Xeque
Quando eu crescer quero ser caminhoneiro. Quero viajar pelo país comendo arroz com pequi, comprar laranja descascada na estrada, dormir nas paradas ao som dos veículos ao fundo atritando o asfalto e passar o dia ocupando-me entre as quintas, sextas, primeiras, segundas e marchas ré. Aí vou poder cortar o país; rodar a BR 101 sabendo que o litoral estará logo ali pertinho. Rio Grande do Sul, Santa Catarina, o Rio de Janeiro tão diferente da Bahia e as pessoas tão diferentes umas das outras. Cidades ricas com cidadãos pobres, praças feias com a beleza humana aflorando. Quando eu crescer quero viajar sem preocupações, sem o dono do frete me aporrinhando a mente e obrigando-me ficar acordado e dirigir sem parar. Até lá as estradas serão perfeitas, as rodovias sem crime, haverá adequadas condições de trabalho e eu terei tempo para pescar. Dizem que não dá.
Quando eu crescer quero ser jogador de futebol. Poder jogar pelo meu clube, desenvolver uma atividade física, representar o meu país e dar alegria ao povo. Dadá Maravilha, parece, disse uma vez que ele não podia dar dinheiro aos pobres, por isso dava alegria. Eu assino embaixo. Imagino a felicidade magna de viajar pelo mundo, vendo os estádios e os sorrisos locais. Contemplar os que torcem e tentar ignorar os que xingam. Ver o futebol como uma paixão, não somente um negócio; manter o mesmo entusiasmo dos meninos que jogam nos campinhos batidos de terra. Não iria deter-me a um patriotismo oportuno de Copa do Mundo e não confundiria amor nacional com conta bancária. Mas eles também dizem que é quase impossível.
Quando crescer quero se diplomata. Representar o meu país no mundo. Não sendo um simples burocrata à mercê da letra fria da lei. Ser o representante dos quase duzentos milhões, propagando nossa ideia de liberdade, oportunidade e democracia. Seja para os primos abastados da Europa ou os mais necessitados da África. Um diplomata pode ajudar? Claro que sim! O pensamento é bonito, mas como tenho pouca ideia da profissão – garoto que sou – penso que defenderei os homens a quem representarei. E quando digo homens digo o trabalhador que acorda às cinco e pega ônibus lotado às seis. A doméstica, o bancário, o professor, o político honesto, quem escreve e nos anima a vida, nos faz rir, canta para gente... tanta gente! E acima de tudo manterei e defenderei as cores da nossa bandeira. A ordem por base e o progresso por fim. Sem esquecer o amor por princípio, o mais importante aliás.
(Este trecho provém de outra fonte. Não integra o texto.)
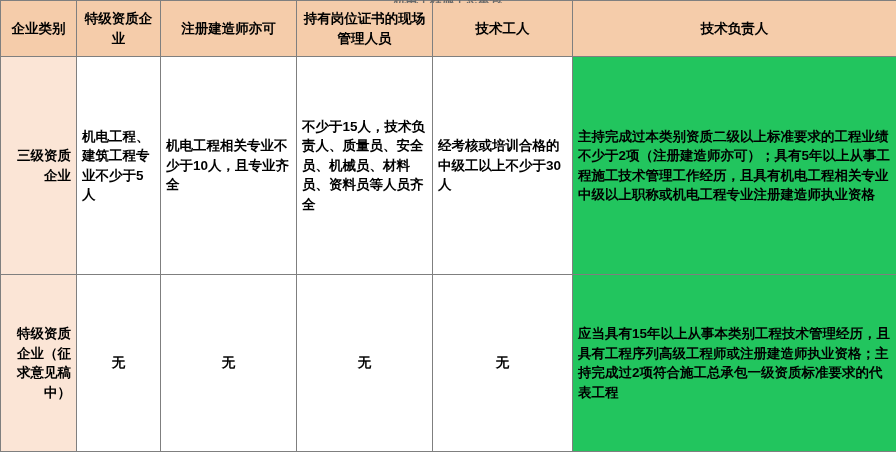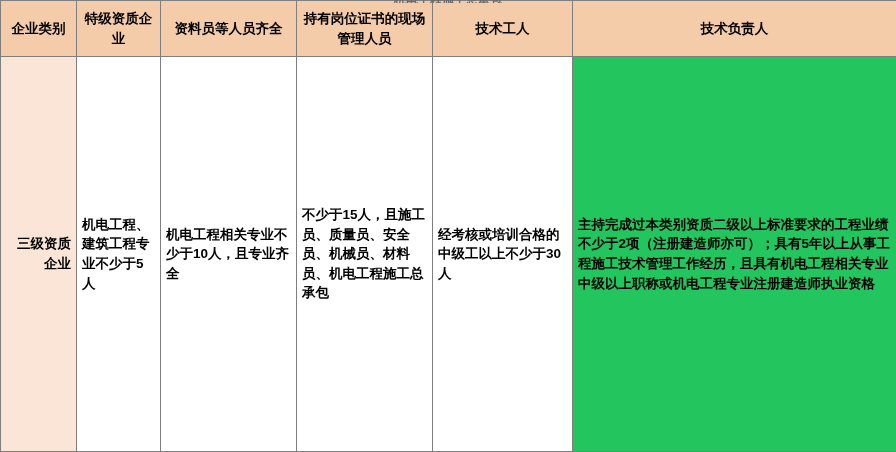"资料员等人员齐全" th { text: 资料员等人员齐全 -> 注册建造师亦可 }
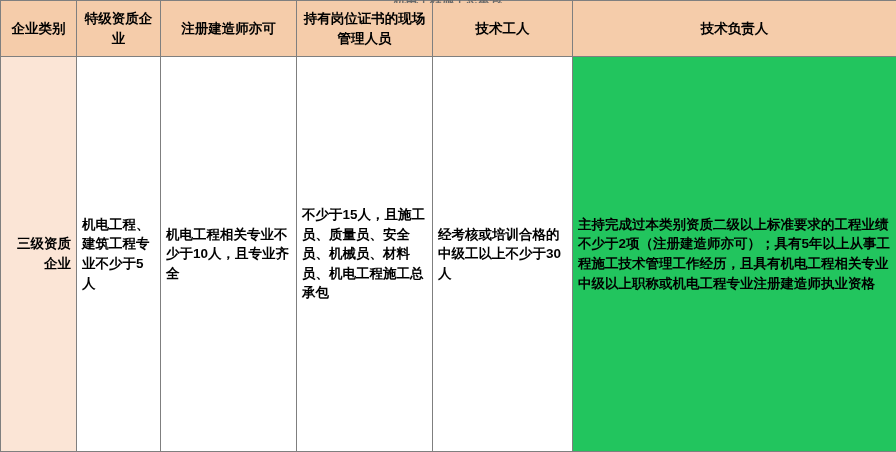"不少于15人，且施工员、质量员、安全员、机械员、材料员、机电工程施工总承包" td.cell-text { text: 且施工员、质量员、安全员、机械员、材料员、机电工程施工总承包 -> 技术负责人、质量员、安全员、机械员、材料员、资料员等人员齐全 }
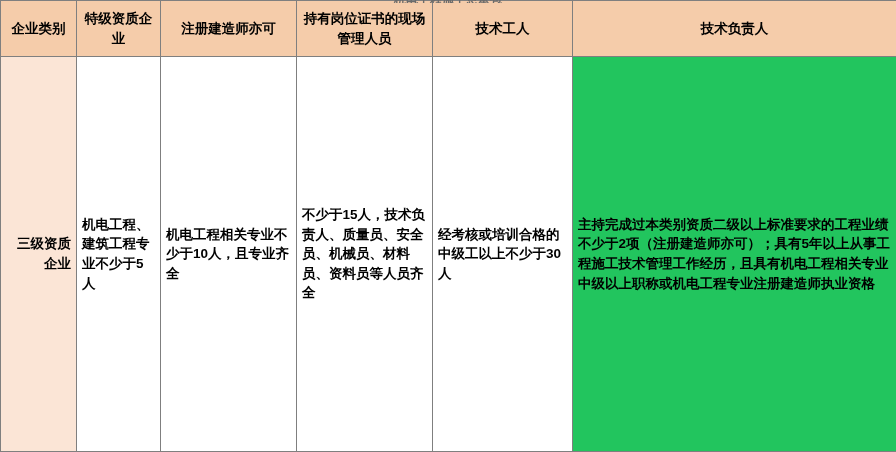"特级资质企业（征求意见稿中）" tr { html: none -> <tr> <td>特级资质企业（征求意见稿中）</td> <td>无</td> <td>无</td> <td>无</td> <td>无</td> <td>应当具有15年以上从事本类别工程技术管理经历，且具有工程序列高级工程师或注册建造师执业资格；主持完成过2项符合施工总承包一级资质标准要求的代表工程</td> </tr> }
Quando eu crescer quero ser das artes: poeta, escritor ou músico. Trabalhar com as letras, criando a poesia nossa da rotina, contida nos bilhetes apaixonados, nas filas de pontos de ônibus, rodas de samba ou no dendê do acarajé. Escritor, descrevendo a alma, os sentimentos que se dispersam pelas noites tristes, nos infortúnios ou nas canções de adeus. Desconsertar a humanidade, mexendo e remexendo, em romances, novelas ou ensaios. E músico então, daqueles que arrancam lágrimas; um violino chorando nas tardes de primavera, um piano mostrando sua força em um entardecer de outono. Compor uma sinfonia, um choro ou um samba popular. Alimento não é só pão; alegria não é só riso. Quero ser pianista nos municipais ou nas praças de alimentação. Mas me disseram que de arte não se vive aqui, ainda mais se não for apelativa e mastigadamente de fácil entendimento. Arte é percepção, disseram, refrões balançantes e fáceis. Poesia é rima.
E aí eu desanimo, já não sei o que quero ser quando crescer. Na verdade nem sei mais se eu quero crescer. Se quero continuar na inocência da infância, acreditando na importâncias das profissões: gari, engenheiro, taxista, vaqueiro ou nutricionista. Pedreiro, estilista, barista ou açougueiro. Com tanta coisa que eles dizem e com tanta decepções que nos pregam, só me resta amadurecer, e com elas manter uma certeza: quando eu crescer eu quero ser é feliz!